This is a message from Takebayashi, who aims to create management and rural areas where agriculture becomes an aspirational career, based on his experiences covering agricultural policy as a journalist and the Kumamoto earthquake.

We have received permission from the person in question to publish the message, so we would like to present it to you in full.

Hokkaido Young Farmers Conference

The Hokkaido Young Farmers Conference brings together young people who are the backbone of Hokkaido's agriculture to exchange information and deepen connections on agricultural techniques, management improvement knowledge, rural life and rural revitalization, and other topics, with the aim of creating a new agriculture and rural area in Hokkaido by improving their skills and disseminating messages from young farmers to society at large.

▶ Organizer
・Hokkaido Agri Network ・Hokkaido 4H Club Liaison Council ・Hokkaido Agricultural Public Corporation ・Hokkaido

▶ Sponsorship
・Hokkaido Board of Education ・Hokkaido Central Federation of Agricultural Cooperatives ・Hokkaido Agricultural Improvement and Extension Association (Public Interest Incorporated Association) ・Hokkaido Agricultural Council (General Incorporated Association) ・Hokkaido Agricultural Guidance Association ...

▶ Participants
・Young farmers, agricultural trainees, agricultural organizations and those involved in training agricultural leaders, etc.

Participated in the 59th National Young Farmers Conference as a Hokkaido representative

Mr.
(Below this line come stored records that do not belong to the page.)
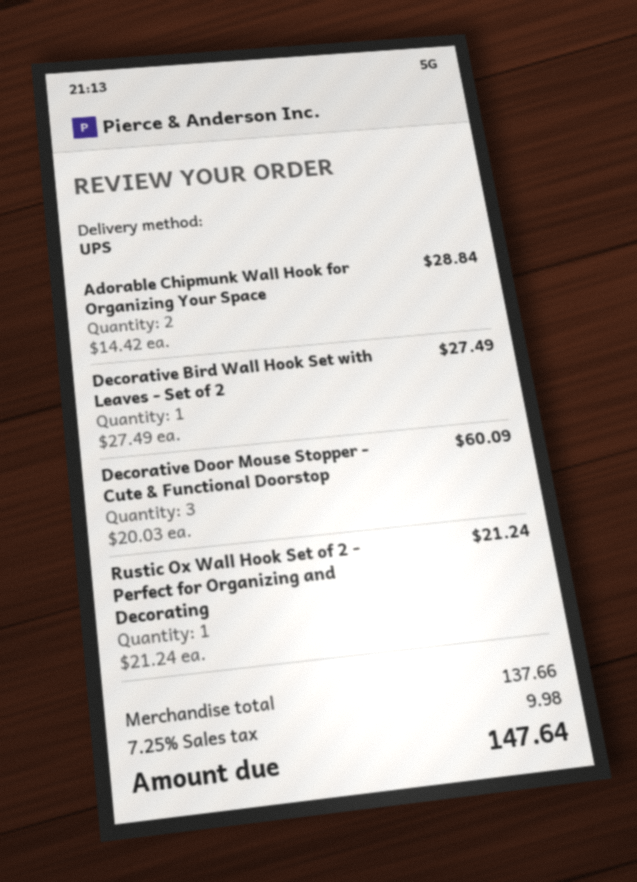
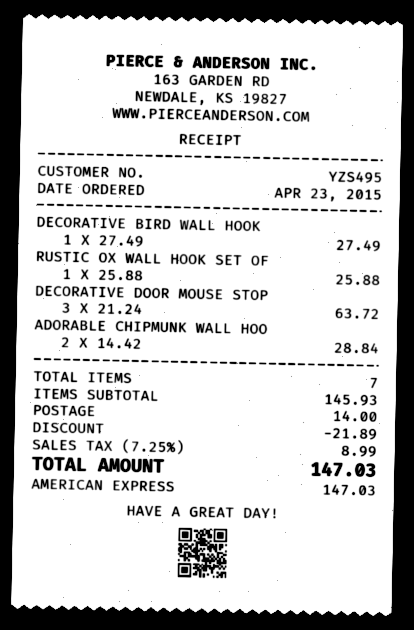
Decorative Door Mouse Stopper - Cute & Functional Doorstop: 3 x 20.03 = 60.09 -> 3 x 21.24 = 63.72
Rustic Ox Wall Hook Set of 2 - Perfect for Organizing and Decorating: 1 x 21.24 = 21.24 -> 1 x 25.88 = 25.88
subtotal: 137.66 -> 145.93
discount: none -> 21.89
shipping: none -> 14.00
tax: 7.25% = 9.98 -> 7.25% = 8.99
total: 147.64 -> 147.03

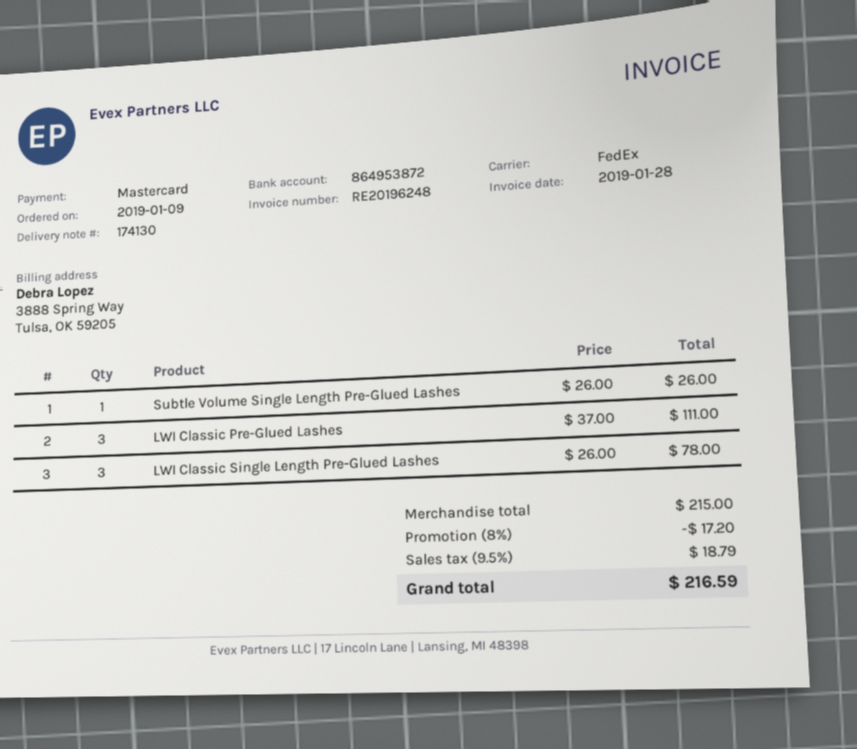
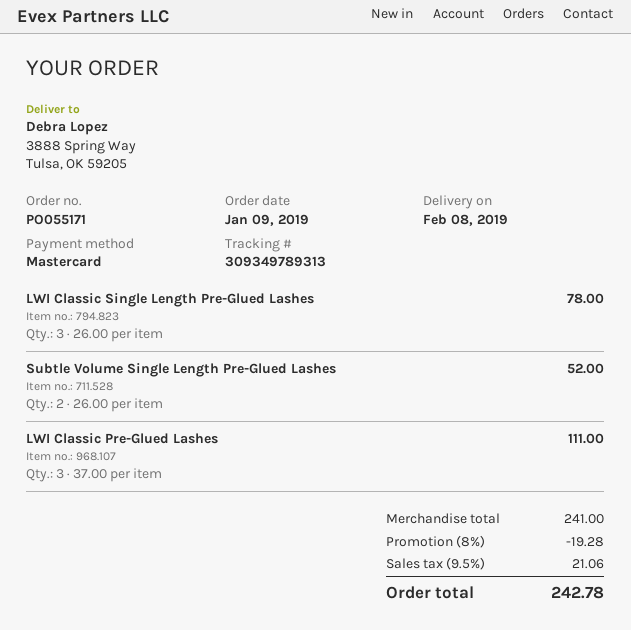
Subtle Volume Single Length Pre-Glued Lashes: 1 x 26.00 = 26.00 -> 2 x 26.00 = 52.00
subtotal: 215.00 -> 241.00
discount: 8% = 17.20 -> 8% = 19.28
tax: 9.5% = 18.79 -> 9.5% = 21.06
total: 216.59 -> 242.78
Takebayashi will be representing Hokkaido at the 59th National Young Farmers Conference, which will be held at the National Olympics Memorial Youth Center (Shibuya-ku, Tokyo) on Wednesday, February 26th and Thursday, February 27th. We wish him every success.
 

Tsukasa Takebayashi, Hekisui Neighborhood Association
Report on winning the Grand Prize from Tsukasa Takebayashi of the Hekisui Neighborhood Association (Photo provided by Hokuryu Town Mayor Yutaka Sano on Facebook)

Full message: "Is it a waste to become a farmer?"

"You're a farmer? Graduated from Hokkaido University? Quit working for the agricultural newspaper? Wow, that's a shame."

At class reunions, at friends' weddings. I've heard this on various occasions in the three years since I returned to my hometown to take over my family business. My father has always told me, "If you can use your skills elsewhere, even if you don't take over the family business, that's fine." Given that, is my choice really a "waste"?

First of all, I thought about what is so wasteful. Education? I don't study to get a job, but maybe it's not necessary to become a farmer. Money? I quit just in time for sowing, so I missed my May bonus, and my salary wasn't bad either. But is that enough to evaluate me? At first, I thought I would announce that there is no such thing as wasteful. But that may be the reality. In the end, I was left feeling confused and unable to come to a conclusion.

I'm not sure if this answers the question of why I wanted to become a farmer, but I've come to the conclusion that I'd like to take this opportunity to vent my frustrations: "Because it's not just someone else's problem!"

People all over the world, both city dwellers and country folk, say that agriculture is important. The people who told me it would be a waste were saying the same thing. Still, I think the reason they feel it would be a waste to be a farmer is because they see the reality of agriculture as something that doesn't concern them.

I believe this feeling is the result of what I learned during my university days and my time as a reporter for an agricultural newspaper.

I love studying, and the environment I grew up in helped me decide to study agriculture. I studied agricultural economics, and because I loved studying so much, I stayed at school an extra year, for a total of five years. In my graduation thesis, I concluded that "in a certain town, farmland cannot be protected unless farmers over the age of 60 farm an average of 30 hectares in 15 years." To be honest, this alone didn't really convince me to become a farmer.

There was one more thing I learned. It was through student council activities at the Hokkaido University Keiteki Dormitory. The dormitory is run entirely by students, and there is no caretaker, which is rare these days, and I also served as the dorm manager. Every single task was difficult, but my biggest enemy was indifference. Meetings were a struggle, and even people couldn't show up to sort the trash for recycling. Behind the scenes of my life, there is someone else's sweat and hardship. It was extremely difficult to convey that this is not something that should be dismissed as something that only happens to other people, and that it is not "someone else's problem."

These two things I learned in university came together, and with a desire to widely communicate the reality of agriculture, I joined the Japan Agricultural News after graduating. I also enjoyed bar hopping around the city, but this time I'd like to talk about my work. Being a reporter was busy but fun. I started out covering the social affairs section, and was transferred to government ministries and the JA, then to Fukuoka Prefecture, where I was in charge of Kyushu, Okinawa, and other areas, for five years.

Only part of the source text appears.